━━━ Records for this exercise

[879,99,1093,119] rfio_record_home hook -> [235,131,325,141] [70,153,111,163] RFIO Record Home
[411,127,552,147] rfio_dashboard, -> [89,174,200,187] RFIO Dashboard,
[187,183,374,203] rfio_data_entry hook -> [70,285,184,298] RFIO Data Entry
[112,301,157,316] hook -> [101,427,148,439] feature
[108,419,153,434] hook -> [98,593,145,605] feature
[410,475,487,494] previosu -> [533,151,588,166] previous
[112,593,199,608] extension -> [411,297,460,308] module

━━━━━━

▶ What you have to do
Each line in which the string "feature" is found must be copied from the data.

▶ Written response
[112,301,157,316] hook -> [101,427,148,439] feature
[108,419,153,434] hook -> [98,593,145,605] feature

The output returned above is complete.